Barron Gives Back To Rowing Association With Newly Constructed Dock
When student-athletes enter their final high school years in preparation for graduation, community projects are common. Volunteering and finding a way to give back to the area is the norm. But every once in a while someone pushes the boundaries on that tradition, going above and beyond what most would expect.
Those who have had the opportunity to walk around the grounds of McCrea Point Park recently, perhaps to do some fishing or launch a kayak, may have noticed a new addition to the area.
A short walk to the water behind the Chautauqua Lake Rowing Association boathouse, down a gravel embankment lies a newly constructed dock and attached ramp.
The new dock is the passion project of CLRA product and Southwestern Central School graduate Alexis Barron, and the story of how it all came together begins many years ago.
“I’ve been in Girls Scouts for 12 or 13 years,” Barron said inside the boathouse off of Jones and Gifford Avenue. “I remember when we were younger we went to a lecture for the girls so that we would get aware of things that were happening. One of the girls that was speaking said that she had achieved her Gold Award through building a gazebo for the church. I have no idea why I remember it, but it stuck with me.”
For those who may not now, the Gold Award is the highest honor awarded by the Girl Scouts, honoring a member who has stood for excellence and leadership in their community.
In order to achieve the award, a Girl Scout must find an issue that she would like to address, investigate solutions, craft a plan, present a project and complete it.
For Barron, who began her career as a coxswain in eighth grade, the Gold Award project was an easy decision.
On a race day during high school season with just one dock, the CLRA would often see a half-dozen boats looking to get on the water, which can mean a 20-minute backup from first launch to the time all the boats are ready to go.
Limited to one launching point, things can also become tricky in the event of bad weather, should boats have to be removed in a short order of time.
Over her years spent watching and participating in races, it became clear to Barron that adding a second dock was a necessary solution.
“She is a very devoted Girl Scout, so she wanted to do something for the club because it meant so much to her. She saw this need for an extra dock,” CLRA program coordinator Jim Odrzywolski said. “Not only was she involved with the high school program but she also quickly got involved with the adult program.”
In her early years as a coxswain, Barron was too young to serve as a rower in adult classifications, so she spent her time guiding and steering for rowers who were much older and much more experienced.
The break-in period was not easy, but after slowly learning more about the sport the Lakewood native fell in love, eventually becoming a rower as a freshman.

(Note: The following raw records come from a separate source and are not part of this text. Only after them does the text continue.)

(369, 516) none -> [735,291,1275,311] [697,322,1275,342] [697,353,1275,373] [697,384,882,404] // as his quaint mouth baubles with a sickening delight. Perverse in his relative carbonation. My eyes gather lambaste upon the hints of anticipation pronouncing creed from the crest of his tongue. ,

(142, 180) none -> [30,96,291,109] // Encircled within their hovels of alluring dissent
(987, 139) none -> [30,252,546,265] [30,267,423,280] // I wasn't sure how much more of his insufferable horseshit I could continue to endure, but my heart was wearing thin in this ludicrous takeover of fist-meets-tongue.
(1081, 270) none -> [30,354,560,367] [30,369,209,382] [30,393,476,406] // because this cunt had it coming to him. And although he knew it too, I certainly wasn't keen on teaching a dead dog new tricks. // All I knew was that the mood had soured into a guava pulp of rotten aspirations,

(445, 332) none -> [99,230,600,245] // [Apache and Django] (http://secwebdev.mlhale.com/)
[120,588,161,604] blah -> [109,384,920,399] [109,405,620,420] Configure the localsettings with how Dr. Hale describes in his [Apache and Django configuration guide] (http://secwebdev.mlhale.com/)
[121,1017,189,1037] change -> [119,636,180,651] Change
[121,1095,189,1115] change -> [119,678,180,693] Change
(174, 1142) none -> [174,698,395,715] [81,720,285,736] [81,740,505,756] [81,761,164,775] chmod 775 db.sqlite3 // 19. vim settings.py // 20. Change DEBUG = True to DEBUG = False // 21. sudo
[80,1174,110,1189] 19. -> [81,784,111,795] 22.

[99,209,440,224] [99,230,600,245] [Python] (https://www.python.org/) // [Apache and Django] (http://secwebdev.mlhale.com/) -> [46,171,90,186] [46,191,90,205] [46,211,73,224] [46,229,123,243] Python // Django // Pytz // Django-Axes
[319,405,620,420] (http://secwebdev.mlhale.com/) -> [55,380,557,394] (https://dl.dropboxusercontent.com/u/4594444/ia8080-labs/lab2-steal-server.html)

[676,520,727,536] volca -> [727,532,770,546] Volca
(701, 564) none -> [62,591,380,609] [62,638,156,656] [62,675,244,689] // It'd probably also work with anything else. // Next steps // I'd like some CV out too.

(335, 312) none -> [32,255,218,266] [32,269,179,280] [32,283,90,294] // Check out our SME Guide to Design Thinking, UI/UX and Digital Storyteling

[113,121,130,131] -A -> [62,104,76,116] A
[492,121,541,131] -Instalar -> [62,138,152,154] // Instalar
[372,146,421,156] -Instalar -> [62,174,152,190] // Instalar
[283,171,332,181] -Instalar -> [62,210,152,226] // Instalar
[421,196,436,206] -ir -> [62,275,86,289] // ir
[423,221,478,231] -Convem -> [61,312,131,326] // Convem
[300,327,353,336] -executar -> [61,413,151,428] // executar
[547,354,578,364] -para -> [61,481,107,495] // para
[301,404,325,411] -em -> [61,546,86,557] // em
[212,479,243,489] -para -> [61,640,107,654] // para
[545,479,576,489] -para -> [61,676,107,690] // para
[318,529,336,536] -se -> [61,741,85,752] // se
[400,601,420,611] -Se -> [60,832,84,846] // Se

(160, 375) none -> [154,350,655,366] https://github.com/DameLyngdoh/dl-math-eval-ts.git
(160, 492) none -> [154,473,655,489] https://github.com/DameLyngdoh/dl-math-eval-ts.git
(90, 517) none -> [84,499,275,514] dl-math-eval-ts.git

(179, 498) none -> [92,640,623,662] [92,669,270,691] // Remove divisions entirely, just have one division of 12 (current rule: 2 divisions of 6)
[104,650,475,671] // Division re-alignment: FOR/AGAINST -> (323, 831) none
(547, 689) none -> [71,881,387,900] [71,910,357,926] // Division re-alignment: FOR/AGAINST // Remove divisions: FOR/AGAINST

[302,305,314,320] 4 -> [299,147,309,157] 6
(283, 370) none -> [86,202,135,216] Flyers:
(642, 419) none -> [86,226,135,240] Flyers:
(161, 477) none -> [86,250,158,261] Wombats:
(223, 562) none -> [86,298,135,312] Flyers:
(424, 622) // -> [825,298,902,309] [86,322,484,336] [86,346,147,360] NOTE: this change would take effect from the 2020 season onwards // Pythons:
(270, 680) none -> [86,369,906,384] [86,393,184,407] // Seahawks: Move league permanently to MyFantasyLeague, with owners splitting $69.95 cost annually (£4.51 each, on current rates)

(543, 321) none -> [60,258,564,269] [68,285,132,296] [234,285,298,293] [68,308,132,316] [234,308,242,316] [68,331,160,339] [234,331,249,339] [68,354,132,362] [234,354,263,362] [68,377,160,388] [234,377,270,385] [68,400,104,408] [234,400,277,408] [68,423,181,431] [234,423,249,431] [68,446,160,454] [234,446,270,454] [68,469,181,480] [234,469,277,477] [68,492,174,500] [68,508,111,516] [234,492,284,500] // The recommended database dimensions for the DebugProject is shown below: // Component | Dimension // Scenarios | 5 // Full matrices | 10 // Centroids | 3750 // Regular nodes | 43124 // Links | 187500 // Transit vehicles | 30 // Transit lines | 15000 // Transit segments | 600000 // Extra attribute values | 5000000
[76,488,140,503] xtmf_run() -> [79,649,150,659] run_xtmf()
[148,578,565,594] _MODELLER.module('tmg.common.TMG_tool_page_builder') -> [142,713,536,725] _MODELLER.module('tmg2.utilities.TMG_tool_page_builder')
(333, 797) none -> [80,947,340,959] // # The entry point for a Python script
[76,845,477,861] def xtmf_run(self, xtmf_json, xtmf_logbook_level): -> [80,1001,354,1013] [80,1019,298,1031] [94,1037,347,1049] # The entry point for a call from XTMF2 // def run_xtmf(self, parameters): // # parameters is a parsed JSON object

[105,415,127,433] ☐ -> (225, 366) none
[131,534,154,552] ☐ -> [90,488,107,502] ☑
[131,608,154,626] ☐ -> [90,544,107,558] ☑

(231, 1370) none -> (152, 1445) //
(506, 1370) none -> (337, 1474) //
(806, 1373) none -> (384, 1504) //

“I switched over to rowing my ninth-grade year. I won’t lie … it was hard, but the coaches all said ‘you can do it, I know you can do better than that,'” Barron said. “Then our senior year came and going from a jayvee boat to rowing at the state meet, racing my last varsity race was the hardest thing of my life. I didn’t want to be done.”
While Barron was sad to move on from her years at the CLRA, there is no doubt that the freshman at Mercyhurst University has left an appropriate legacy.
Not only will rowers off all ages be able to use the new dock for years to come, the space is also open to the public and anyone who would like to fish or launch a boat of their own.
The updated design, which is based on the CLRA’s original dock, features an articulating ramp and dock joints so that the entire assembly is able to shift and move depending on water levels.
Invested in the project are well over the mandatory 80 hours of work necessary to achieve a Gold Award, along with nearly $10,000 dollars of donations which were organized by Barron.
“I raised, from what I gather, $9,290,” Barron said.
Included in that total was a $5,000 grant from the Chautauqua Region Community Foundation, while volunteer labor was used during he construction process.
Luckily Barron had the right contacts in that department as well, thanks to the contracting experience of her father Mat, who helped supervise the building of the dock.
“The labor was all volunteer,” Odrzywolski said. “Her dad was heavily involved in that and then various members of the club or spouses or friends would come and she would organize the work parties.”
A community project and community award to be sure, there is no doubt that all the way from the initial planning stages to the time the planks were in the water, Barron’s project sets the gold standard.